TRUTHFUL SPEECH GIVING THE REAL THOUGHTS OF A DISTINGUISHED GUEST AT THE FIFTIETH ANNIVERSARY BANQUET OF A SOCIETY

Mr. Chairman and gentlemen: If there is one thing I abominate more than another, it is turning out on a cold night like this to eat a huge dinner of twelve courses and know that I have to make a speech on top of it. Gentlemen, I just feel stuffed. That's the plain truth of it. By the time we had finished that fish, I could have gone home satisfied. Honestly I could. That's as much as I usually eat. And by the time I had finished the rest of the food, I felt simply waterlogged, and I do still. More than that. The knowledge that I had to make a speech congratulating this society of yours on its fiftieth anniversary haunted and racked me all through the meal. I am not, in plain truth, the ready and brilliant speaker you take me for. That is a pure myth. If you could see the desperate home scene that goes on in my family when I am working up a speech, your minds would be at rest on that point.
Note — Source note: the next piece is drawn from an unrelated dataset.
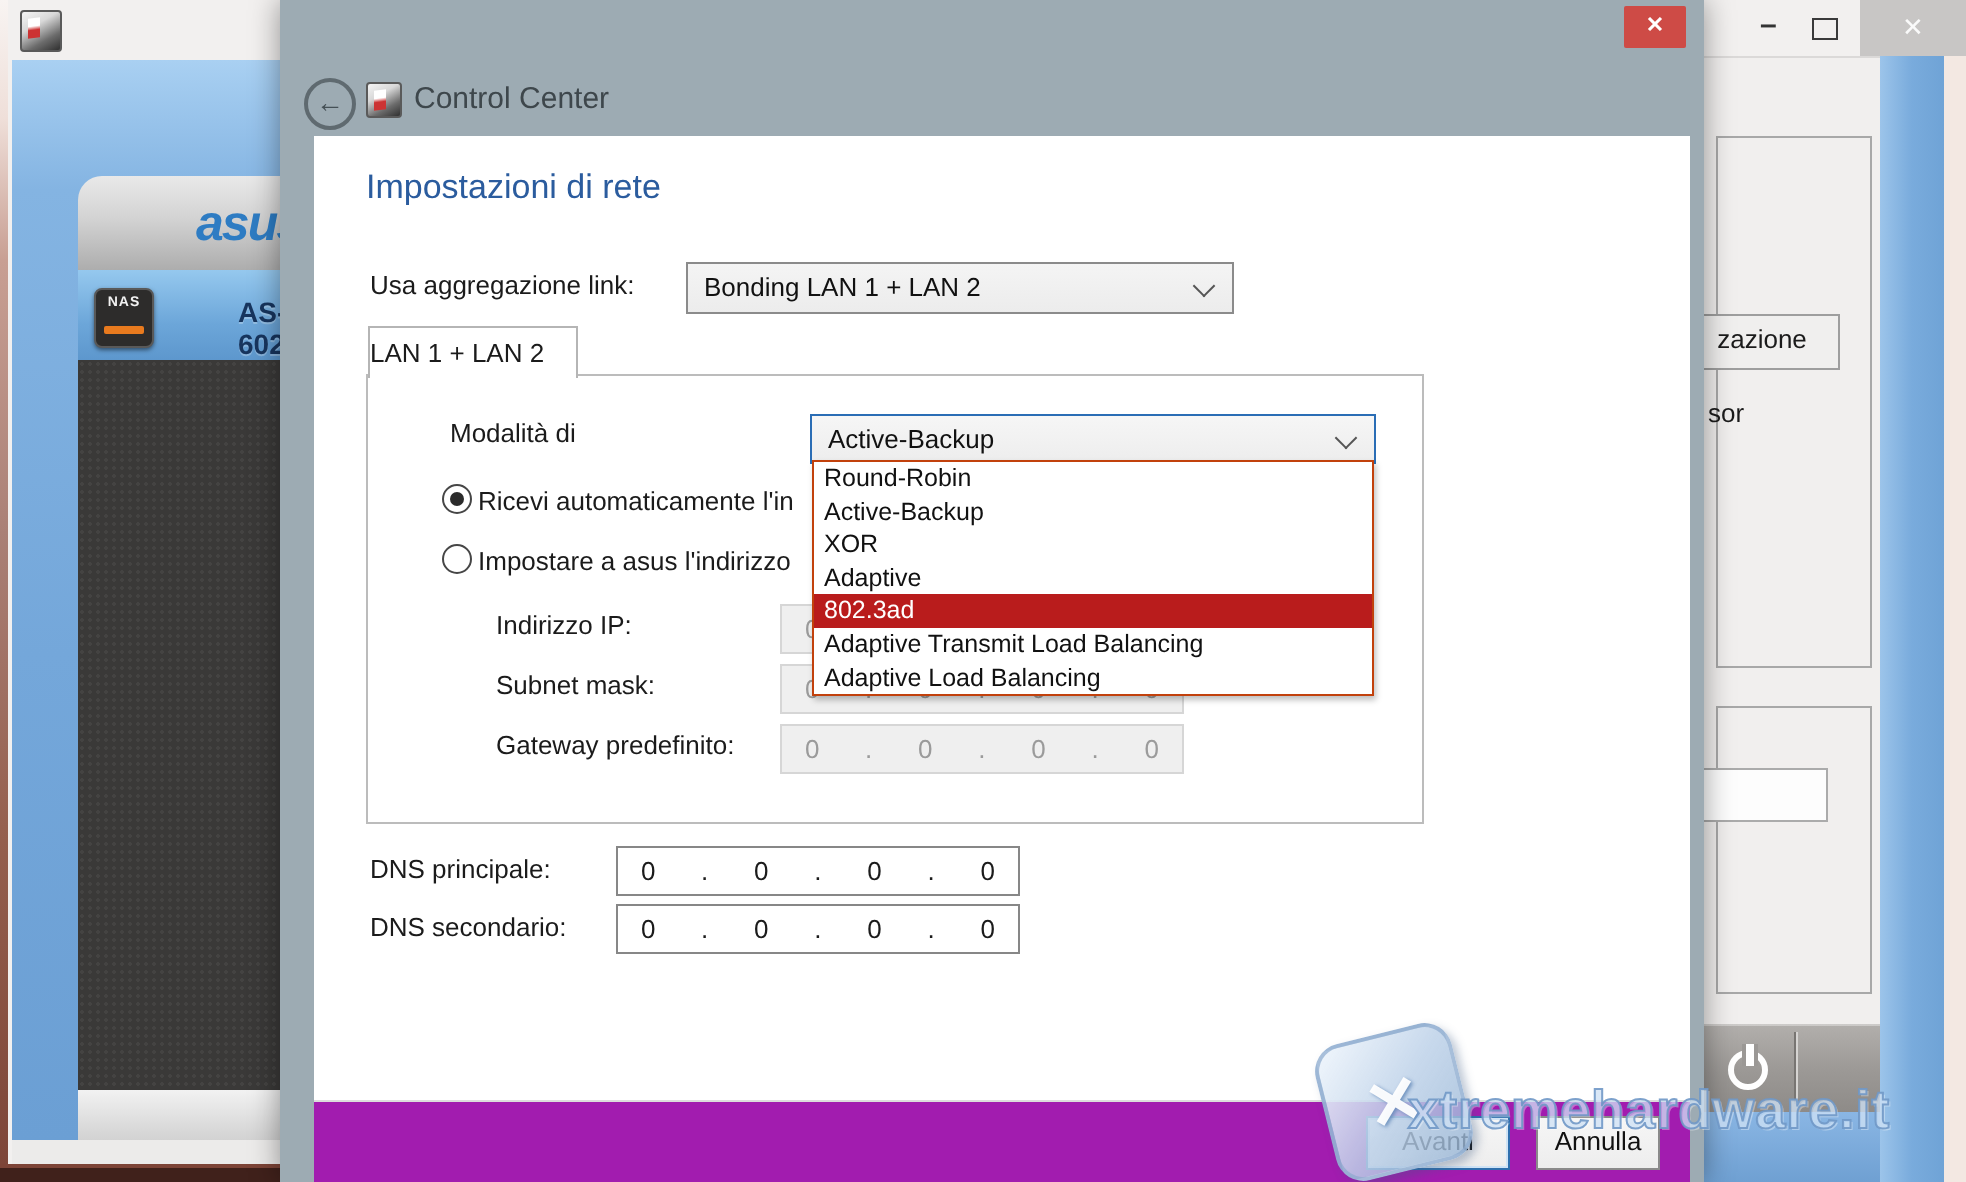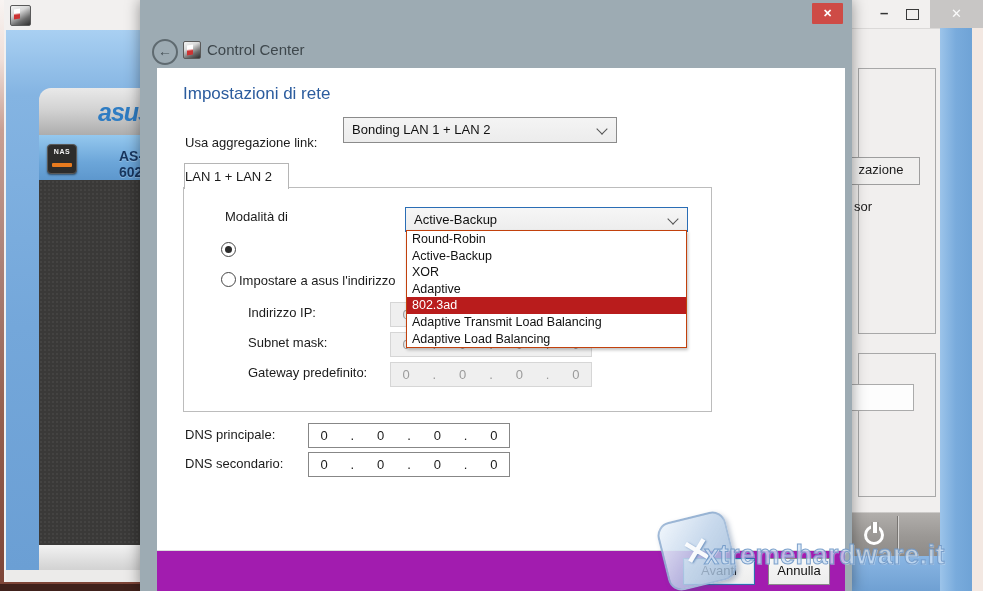"Bonding LAN 1 + LAN" #agg-combo { top: 49px -> 63px }
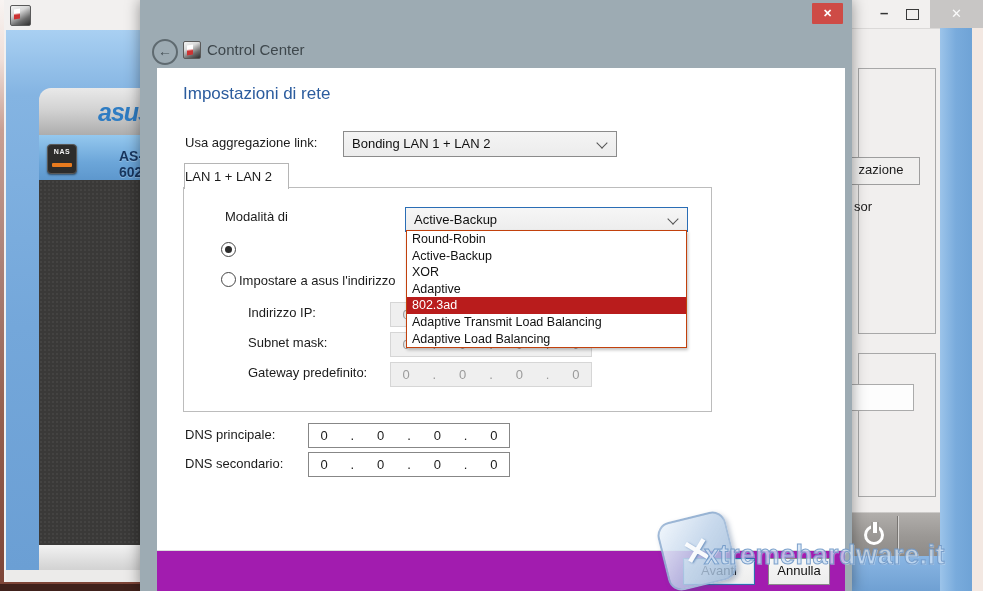"Ricevi automaticamente l'in" div.abs { html: none -> <div>Ricevi automaticamente l'in</div> }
I'll go further and be very frank with you. How this society has lived for fifty years, I don't know. If all your dinners are like this, Heaven help you. I've only the vaguest idea of what this society is, anyway, and what it does. I tried to get a constitution this afternoon but failed. I am sure from some of the faces that I recognise around this table that there must be good business reasons of some sort for belonging to this society. There's money in it,--mark my words,--for some of you or you wouldn't be here. Of course I quite understand that the President and the officials seated here beside me come merely for the self-importance of it. That, gentlemen, is about their size. I realized that from their talk during the banquet. I don't want to speak bitterly, but the truth is they are SMALL men and it flatters them to sit here with two or three blue ribbons pinned on their coats. But as for me, I'm done with it. It will be fifty years, please heaven, before this event comes round again. I hope, I earnestly hope, that I shall be safely under the ground.


II

THE SPEECH THAT OUGHT TO BE MADE BY A STATE GOVERNOR AFTER VISITING THE FALL EXPOSITION OF AN AGRICULTURAL SOCIETY

Well, gentlemen, this Annual Fall Fair of the Skedink County Agricultural Association has come round again. I don't mind telling you straight out that of all the disagreeable jobs that fall to me as Governor of this State, my visit to your Fall Fair is about the toughest.

I want to tell you, gentlemen, right here and now, that I don't know anything about agriculture and I don't want to. My parents were rich enough to bring me up in the city in a rational way. I didn't have to do chores in order to go to the high school as some of those present have boasted that they did. My only wonder is that they ever got there at all. They show no traces of it.

This afternoon, gentlemen, you took me all round your live-stock exhibit. I walked past, and through, nearly a quarter of a mile of hogs. What was it that they were called--Tamworths--Berkshires? I don't remember. But all I can say, gentlemen, is,--phew! Just that. Some of you will understand readily enough. That word sums up my whole idea of your agricultural show and I'm done with it.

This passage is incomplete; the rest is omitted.